Redirecting the Zeal: How to Channel Eager Leadership
How do we speak to this new generation of leaders without quenching their spirit? We do not tell them to stop inviting people. We do not tell them to hate growth. Instead, we call them up to a higher, more demanding standard of growth. We must teach them to channel their promotional energy away from “attraction” and toward “immersion.”
Shift the Invitation from “Come and See” to “Come and Die”
Dietrich Bonhoeffer famously wrote in The Cost of Discipleship, “When Christ calls a man, he bids him come and die.” The gospel is not a product to be marketed with clever slogans; it is a counter-cultural call to surrender. When we invite people to church, we must be honest about what we are inviting them to. We are inviting them to a family where they will be expected to love, forgive, serve, give, and grow. Paradoxically, people are deeply hungry for a call to sacrifice. While worldly hooks might get people through the doors for a week, a high and holy call to discipleship is what makes them stay for a lifetime.
Measure What Matters
If we only celebrate Sunday morning attendance, our leaders will naturally focus all their energy on Sunday morning attendance. We must change our metrics of success.
If we want to gauge true, kingdom-building growth, we must look to the waters of baptism. Real church growth should be measured by how often we wet the baptismal pool. A dry baptistery in a crowded church is a profound warning sign; it tells us we may be collecting spectators, but we are not cultivating converts. When we celebrate the wetting of the baptismal pool, we are celebrating death to self, resurrection in Christ, and the public covenant of a soul surrendered to God. That is a metric of spiritual life, not just physical attendance.

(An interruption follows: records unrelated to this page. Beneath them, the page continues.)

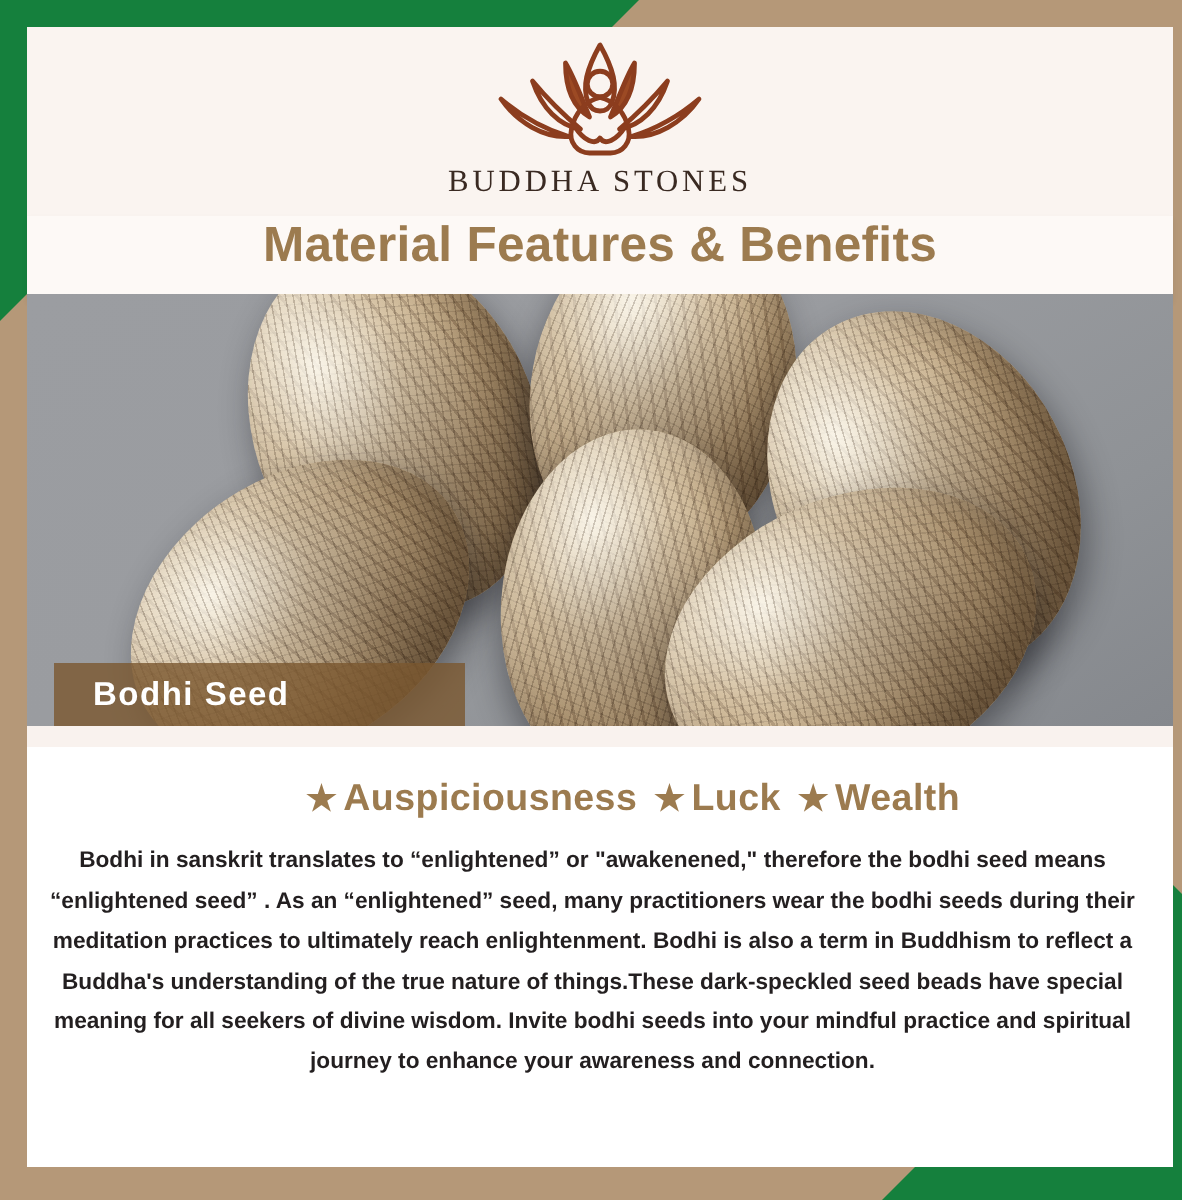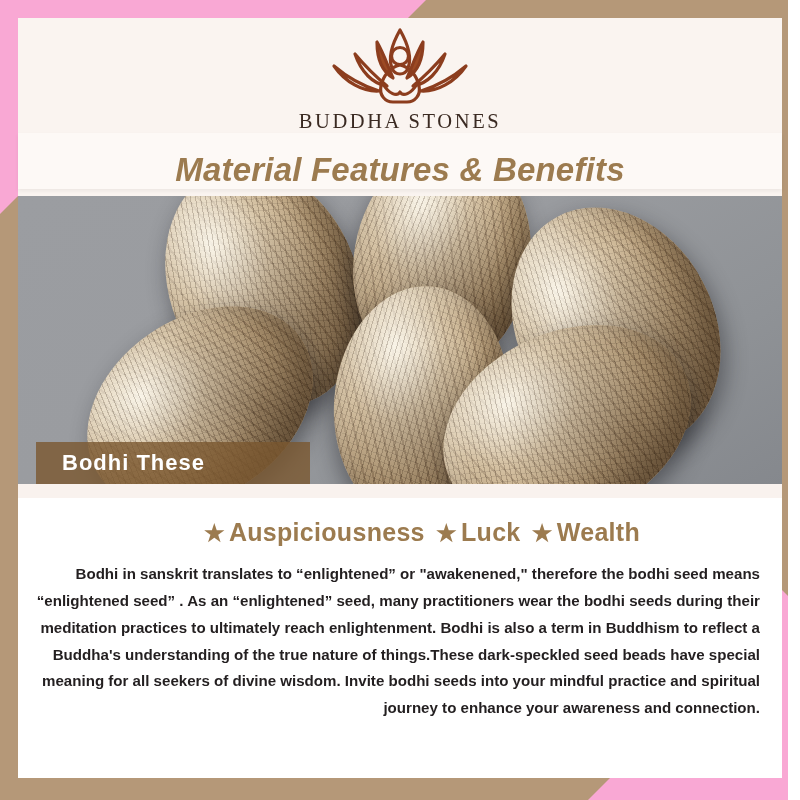"BUDDHA STONES" #poster { background: #f9a8d4 -> #15803d }
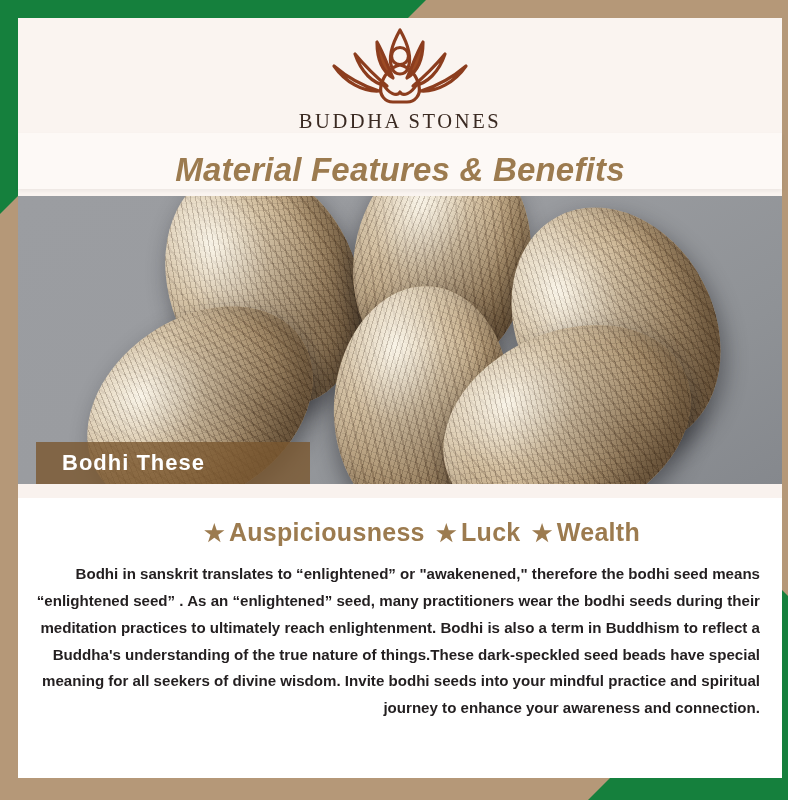"Material Features & Benefits" .title-band { align-items: flex-end -> flex-start; font-style: italic -> none; top: 133px -> 144px }
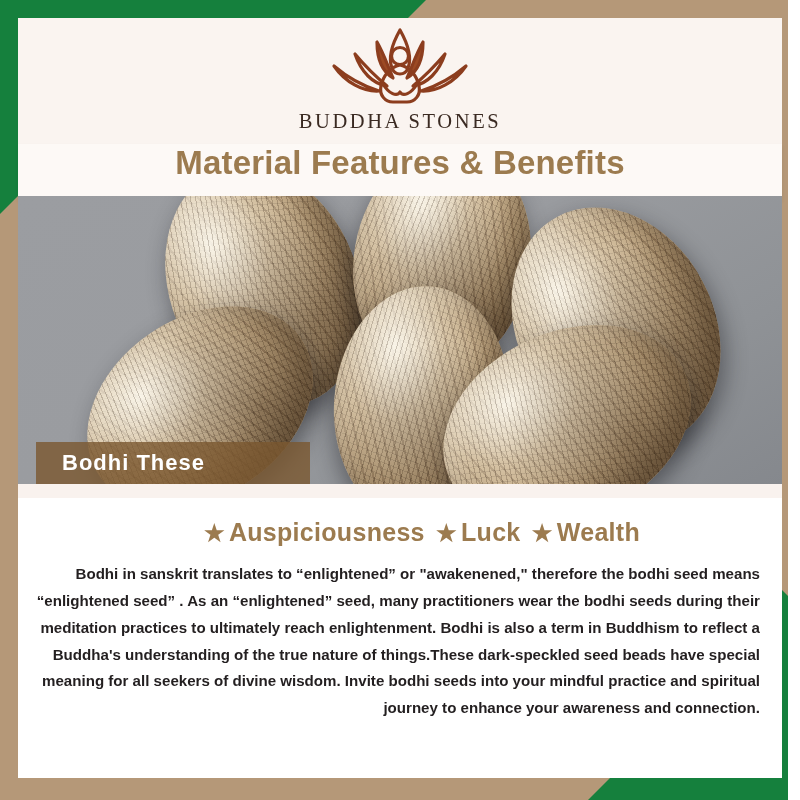"Bodhi These" span { text: These -> Seed }
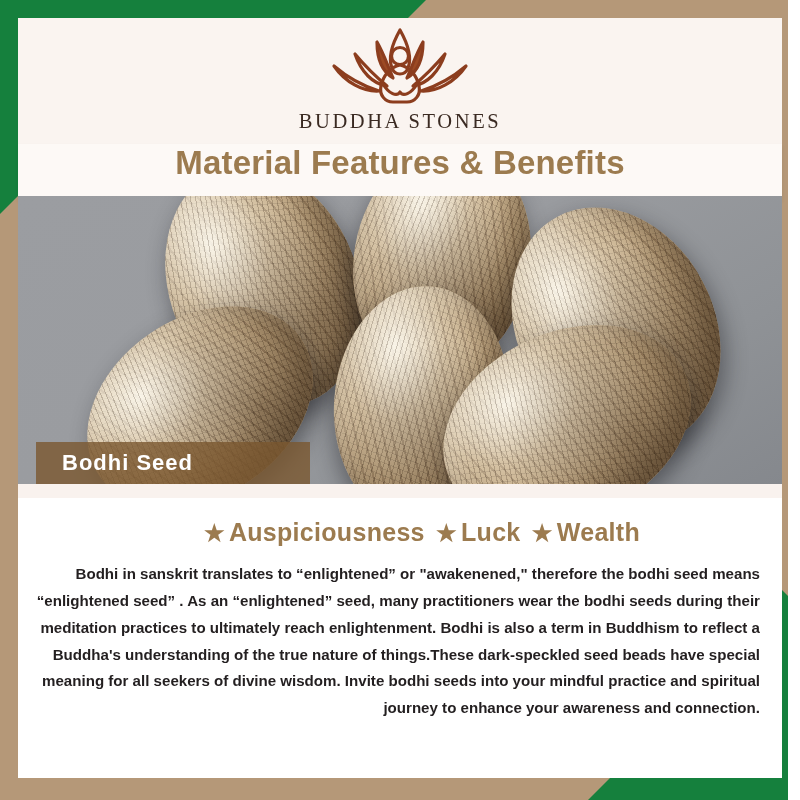"Bodhi in sanskrit translates to" .description { text-align: right -> center }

In addition to this primary mark of discipleship, we must expand our focus to celebrate other vital indicators of a healthy community. We must look at how many people are stepping out of the passive pews and into small, intimate discipleship groups where true, life-on-life ministry happens. We must measure our impact by how many members are actively serving our local community outside the church walls. Ultimately, true success is found in the stories of reconciled marriages, broken addictions, and quiet acts of generosity, as well as the quiet, steady spiritual fruit that outlasts any loud, temporary numerical spikes. When our leaders see that the pastor values depth over height, they will begin to align their strategies to cultivate deep roots.
Closing the Door
The revolving door of church membership is a tragedy that quietly breaks the hearts of pastors and exhausts the souls of faithful volunteers. It is a symptom of a church that has mastered the art of introduction but failed at the art of integration.
To my beloved, zealous, and visionary new leaders: I share your hunger to see our church grow. I want our seats filled, our hallways buzzing with life, and our impact felt across our city. But I love you, and I love the flock of God, too much to give you a church built on sand.
Let us not settle for the cheap thrill of a rapid, shallow crowd. Let us commit to the steady, holy, and beautiful work of building a strong church. Let us sow seed deep into the soil of sincere repentance, authentic fellowship, and passionate devotion to Jesus Christ. When we do this, the growth we experience will not be a fleeting wave that leaves us empty in the next season, but a constant, unstoppable tide that closes the revolving door and builds a house that will stand for eternity.